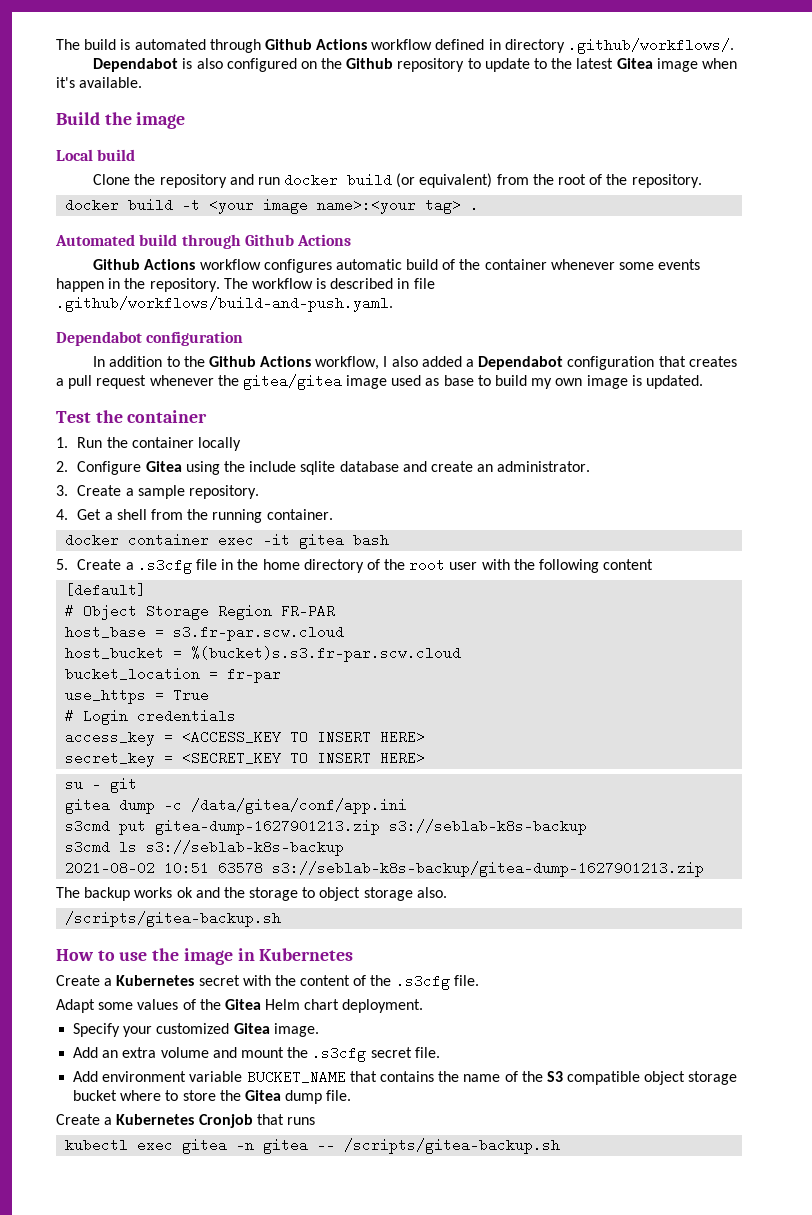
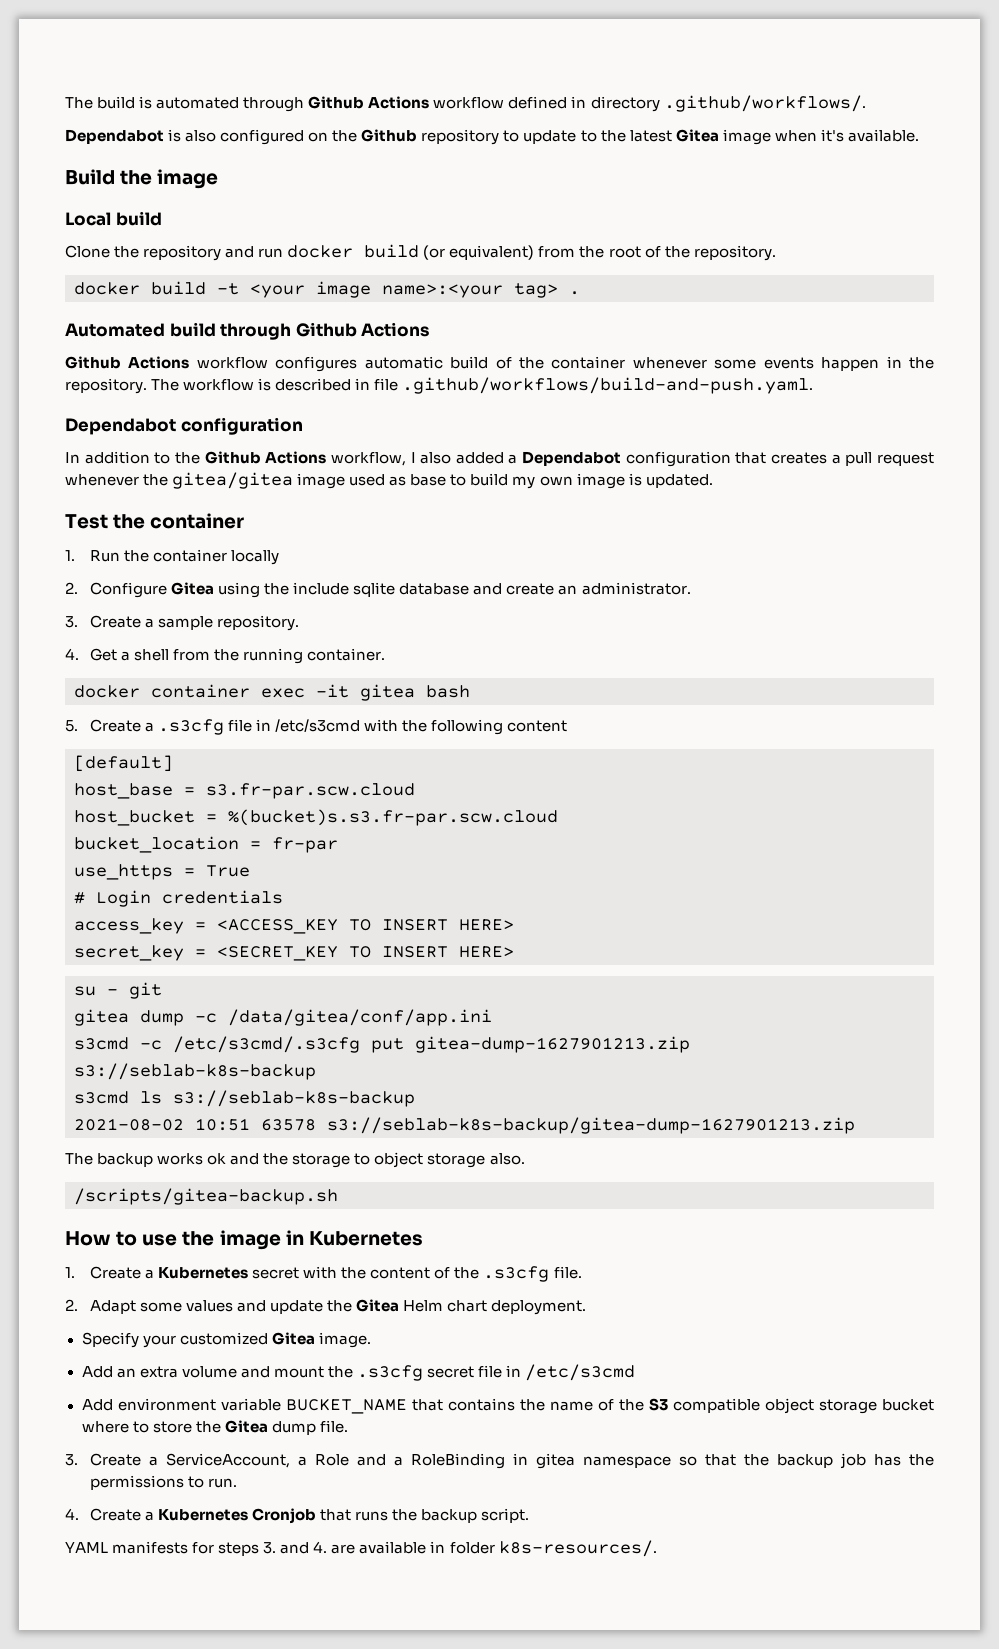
[237,559,478,573] the home directory of the root user -> [275,719,361,732] /etc/s3cmd
[65,604,336,620] // # Object Storage Region FR-PAR -> (173, 763) none
(111, 826) none -> [140,1036,360,1053] -c /etc/s3cmd/.s3cfg
(354, 954) none -> [65,1267,75,1278] 1.
(479, 980) none -> [65,1299,78,1311] 2.
[182,999,196,1010] of -> [237,1300,324,1314] and update
[414,1047,440,1058] file. -> [477,1364,636,1381] file in /etc/s3cmd
(352, 1095) none -> [65,1453,934,1469] [90,1475,238,1490] [65,1508,79,1520] 3. Create a ServiceAccount, a Role and a RoleBinding in gitea namespace so that the backup job has the permissions to run. // 4.
[65,1138,561,1154] // kubectl exec gitea -n gitea -- /scripts/gitea-backup.sh -> [392,1508,530,1523] [65,1540,657,1557] the backup script. // YAML manifests for steps 3. and 4. are available in folder k8s-resources/.

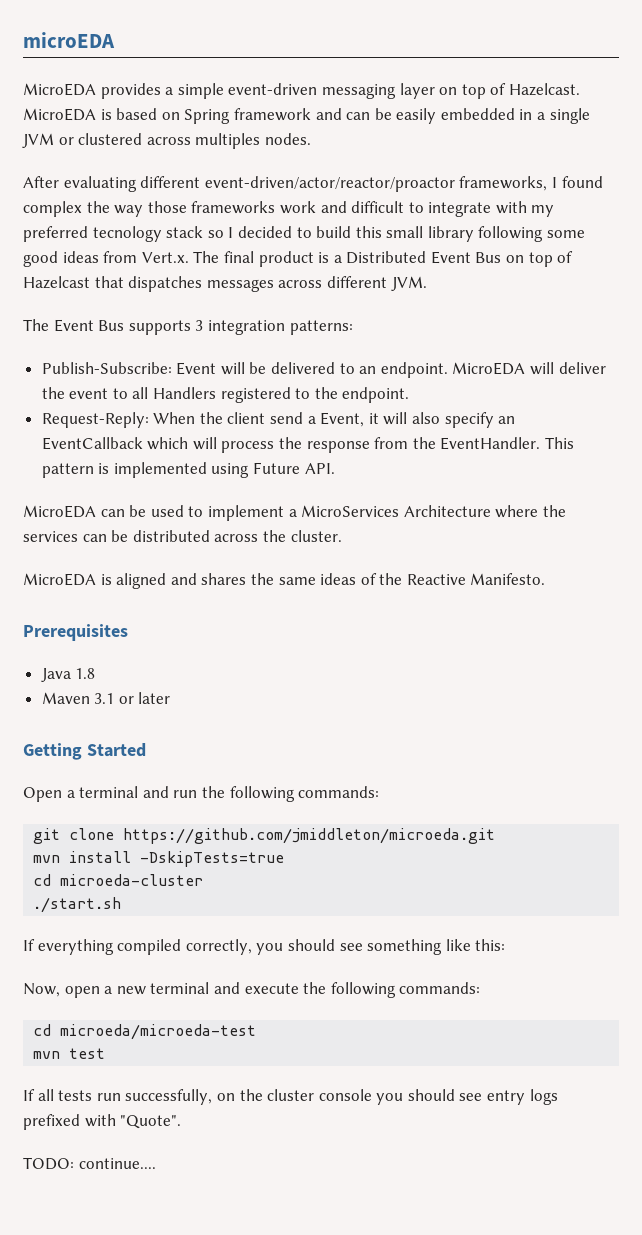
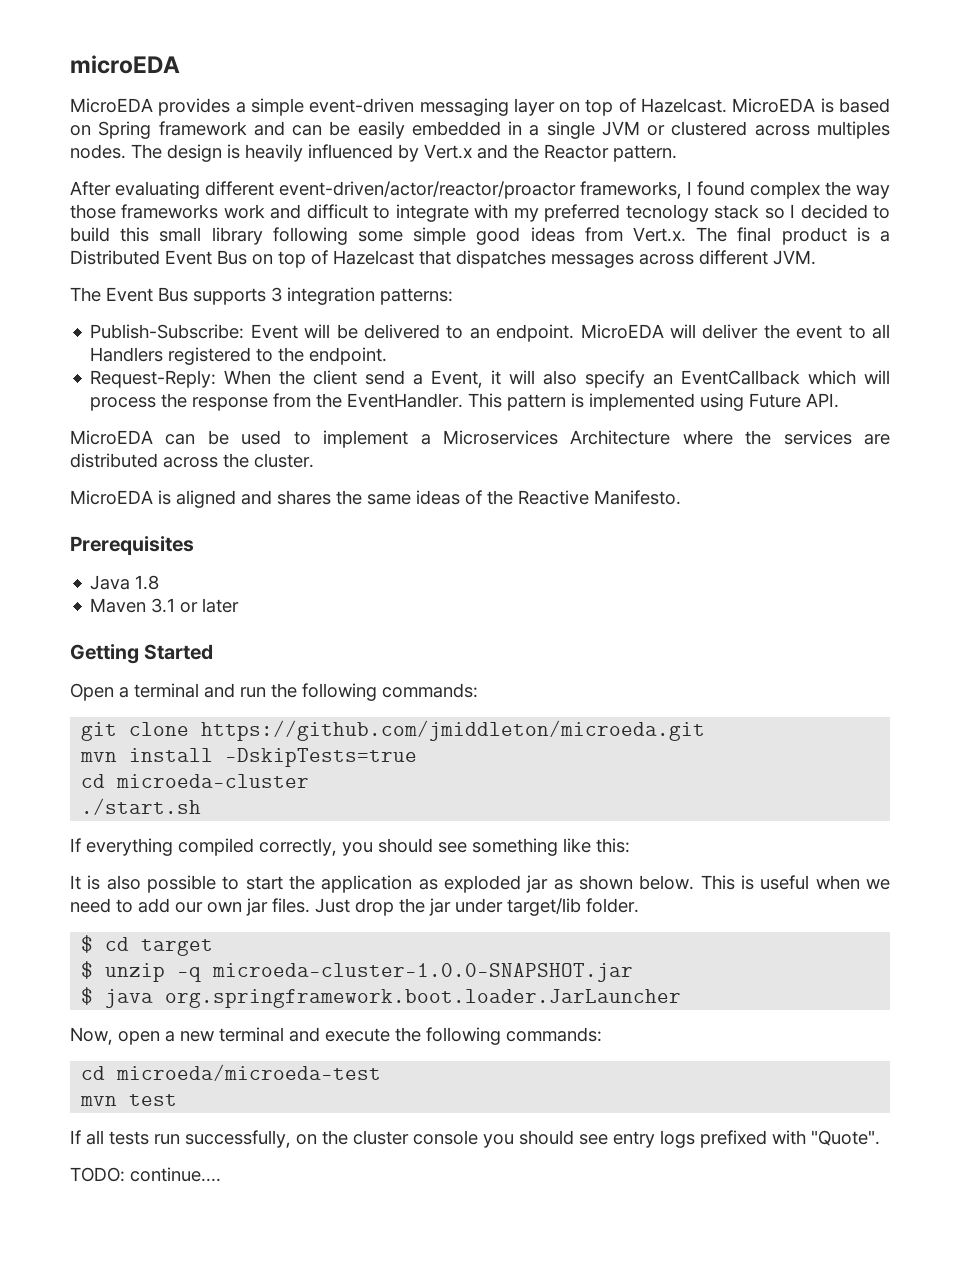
(311, 139) none -> [131,144,677,162] The design is heavily influenced by Vert.x and the Reactor pattern.
(586, 234) none -> [413,227,467,245] simple
[301,505,400,517] MicroServices -> [442,430,558,445] Microservices
[82,530,129,542] can be -> [863,434,890,445] are
(506, 945) none -> [70,875,891,893] [70,898,639,916] [81,935,214,956] [81,961,634,982] [81,987,682,1008] // It is also possible to start the application as exploded jar as shown below. This is useful when we need to add our own jar files. Just drop the jar under target/lib folder. // $ cd target // $ unzip -q microeda-cluster-1.0.0-SNAPSHOT.jar // $ java org.springframework.boot.loader.JarLauncher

◆ **Instructions to follow**: Return, exactly as they stand, the lines from the opening line of the listing through the line with "[82,530,129,542] can be", both ends counted, and no pictures.

◆ **Answer area**:
[237,559,478,573] the home directory of the root user -> [275,719,361,732] /etc/s3cmd
[65,604,336,620] // # Object Storage Region FR-PAR -> (173, 763) none
(111, 826) none -> [140,1036,360,1053] -c /etc/s3cmd/.s3cfg
(354, 954) none -> [65,1267,75,1278] 1.
(479, 980) none -> [65,1299,78,1311] 2.
[182,999,196,1010] of -> [237,1300,324,1314] and update
[414,1047,440,1058] file. -> [477,1364,636,1381] file in /etc/s3cmd
(352, 1095) none -> [65,1453,934,1469] [90,1475,238,1490] [65,1508,79,1520] 3. Create a ServiceAccount, a Role and a RoleBinding in gitea namespace so that the backup job has the permissions to run. // 4.
[65,1138,561,1154] // kubectl exec gitea -n gitea -- /scripts/gitea-backup.sh -> [392,1508,530,1523] [65,1540,657,1557] the backup script. // YAML manifests for steps 3. and 4. are available in folder k8s-resources/.

(311, 139) none -> [131,144,677,162] The design is heavily influenced by Vert.x and the Reactor pattern.
(586, 234) none -> [413,227,467,245] simple
[301,505,400,517] MicroServices -> [442,430,558,445] Microservices
[82,530,129,542] can be -> [863,434,890,445] are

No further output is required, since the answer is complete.